For instance, while Lebanon is a sovereign country, it cannot afford to entirely ignore the positions of outside actors. When these run contrary to its own wants and needs, it must weigh the pros and cons and decide accordingly. In this instance, Israeli officials have sought to discourage Lebanon from updating its claims or otherwise delaying the resumption of the aforementioned talks, raising the prospect that doing so could forestall progress, worsening tensions and forcing a longer wait for any offshore oil and gas development.

The latter point could be of particular significance because of what an energy boom could mean for the Lebanese population. Lebanon’s economy has shrunk by an estimated 25% over the past year, following a debt default that led to the collapse of its currency and consumer price increases that qualify as hyperinflation. Worse, the political class has demonstrated little stomach for the kinds of reforms required to secure a bailout by the International Monetary Fund (IMF).

The current Cabinet, led by Prime Minister Hassan Diab, resigned seven months ago over an explosion at the Port of Beirut that damaged or destroyed tens of thousands of homes, so it operates in a caretaker capacity. His designated successor is also his predecessor, former Prime Minister Saad Hariri, who himself resigned in the face of popular protests that gripped the country in late 2019. While he enjoys considerable support in certain foreign capitals, Hariri’s domestic position can only be described as weak, and the mere fact that he has been unable to form a Cabinet after more than half a year leaves little doubt that even if he succeeds, he largely will be incapable of decisive action on significant issues.

So we have another question: should Lebanon forego some of its rights in order to hasten an agreement that allows it to start earning some badly needed revenues from offshore resources?

The answer to that should be a resounding “no”. The border area contains some of Lebanon’s most promising offshore acreage, and in any event, there is no guarantee that giving it up would grease the wheels for a diplomatic breakthrough – and even if did, the outside investment required to get an energy industry up and running depends on a whole other set of prerequisites, not least the reforms that no one has been able to see through.

Also, in addition to the 2011 analysis, the Lebanese Armed Forces have carried out detailed studies of their own, which have significantly strengthened the Lebanese position. Senior LAF officers also have acquitted themselves with a high degree of professionalism in their US-mediated dialogue with the Israelis. In tandem with newly deposited coordinates, the quality of the LAF’s work might actually hasten the negotiating process by demonstrating that the Lebanese side will not bluster, but nor will it be bullied or bamboozled. No one expects that Washington will abandon its close relationship with Israel, but the LAF’s all-business approach, unsullied by the vagaries of Lebanese politics, encourages the Americans to be as even-handed as possible.
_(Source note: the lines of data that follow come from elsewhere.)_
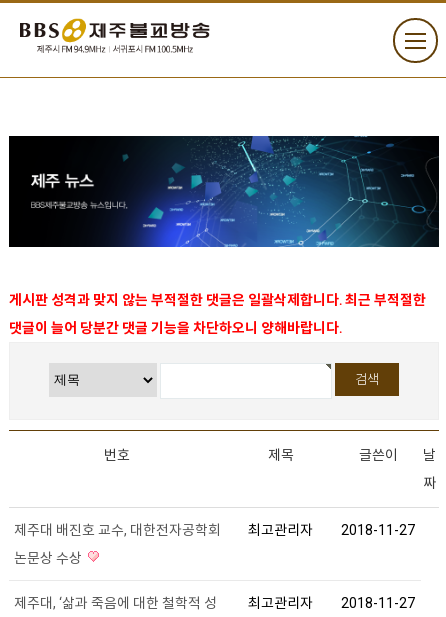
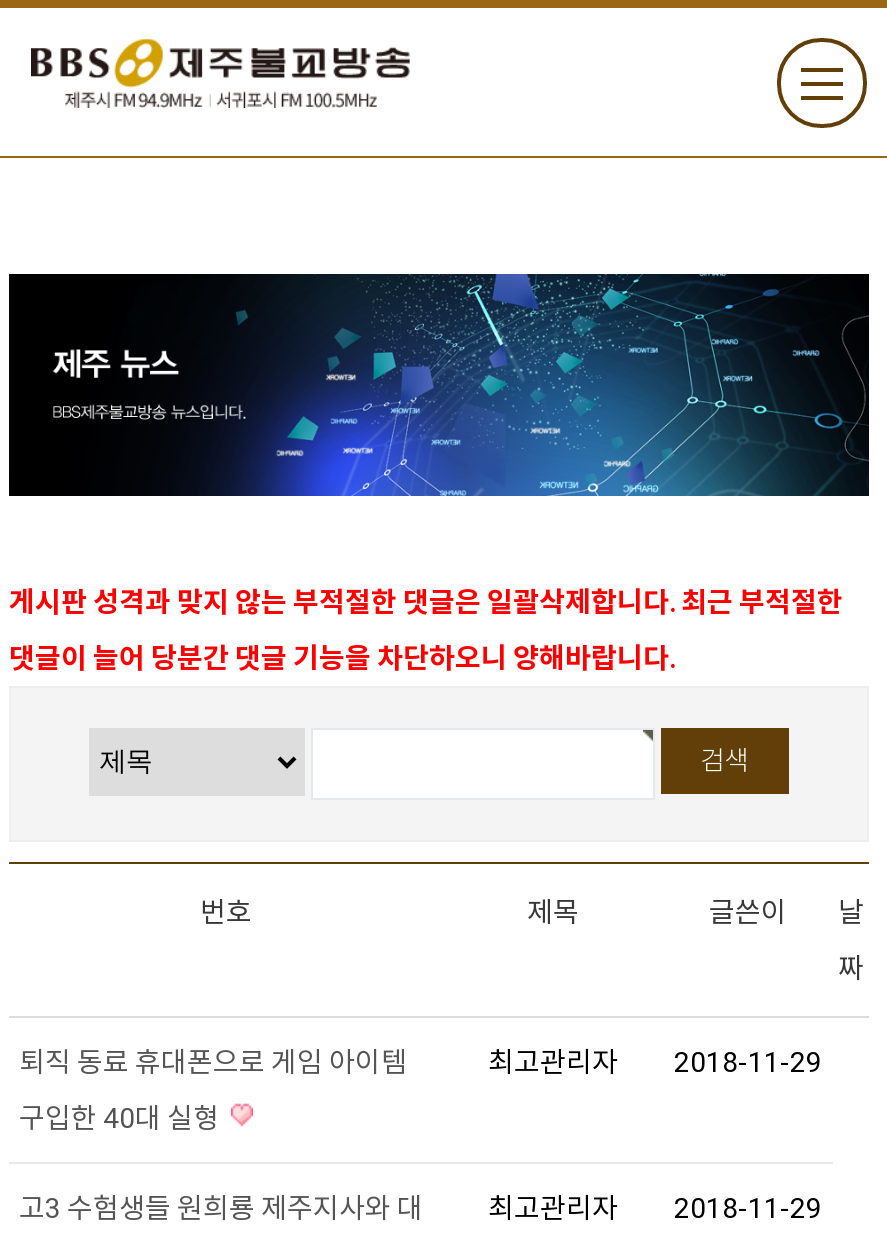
- 제주대 배진호 교수, 대한전자공학회
+ 퇴직 동료 휴대폰으로 게임 아이템

- 2018-11-27
+ 2018-11-29

- 논문상 수상
+ 구입한 40대 실형

- 제주대, ‘삶과 죽음에 대한 철학적 성
+ 고3 수험생들 원희룡 제주지사와 대

- 2018-11-27
+ 2018-11-29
Again, the case for a timely and assertive amendment of Lebanon’s maritime submission seems airtight, but only if the issue can be inoculated against Lebanon’s dysfunctional politics.

Given the history of Lebanese politics, it is natural that even good-faith actors want to ensure they have sufficient political cover before making any important move. While this is certainly a step of consequence, however, its merits are so obvious that it should require only a bureaucratic and/or legal decision by the appropriate people at the Foreign Ministry. The fact that it requires higher authorization should not be an excuse for yet another chicken-and-egg standoff along the lines of those that have alienated, frustrated, impoverished, and quite literally killed hundreds of thousands of Lebanese over the past half-century.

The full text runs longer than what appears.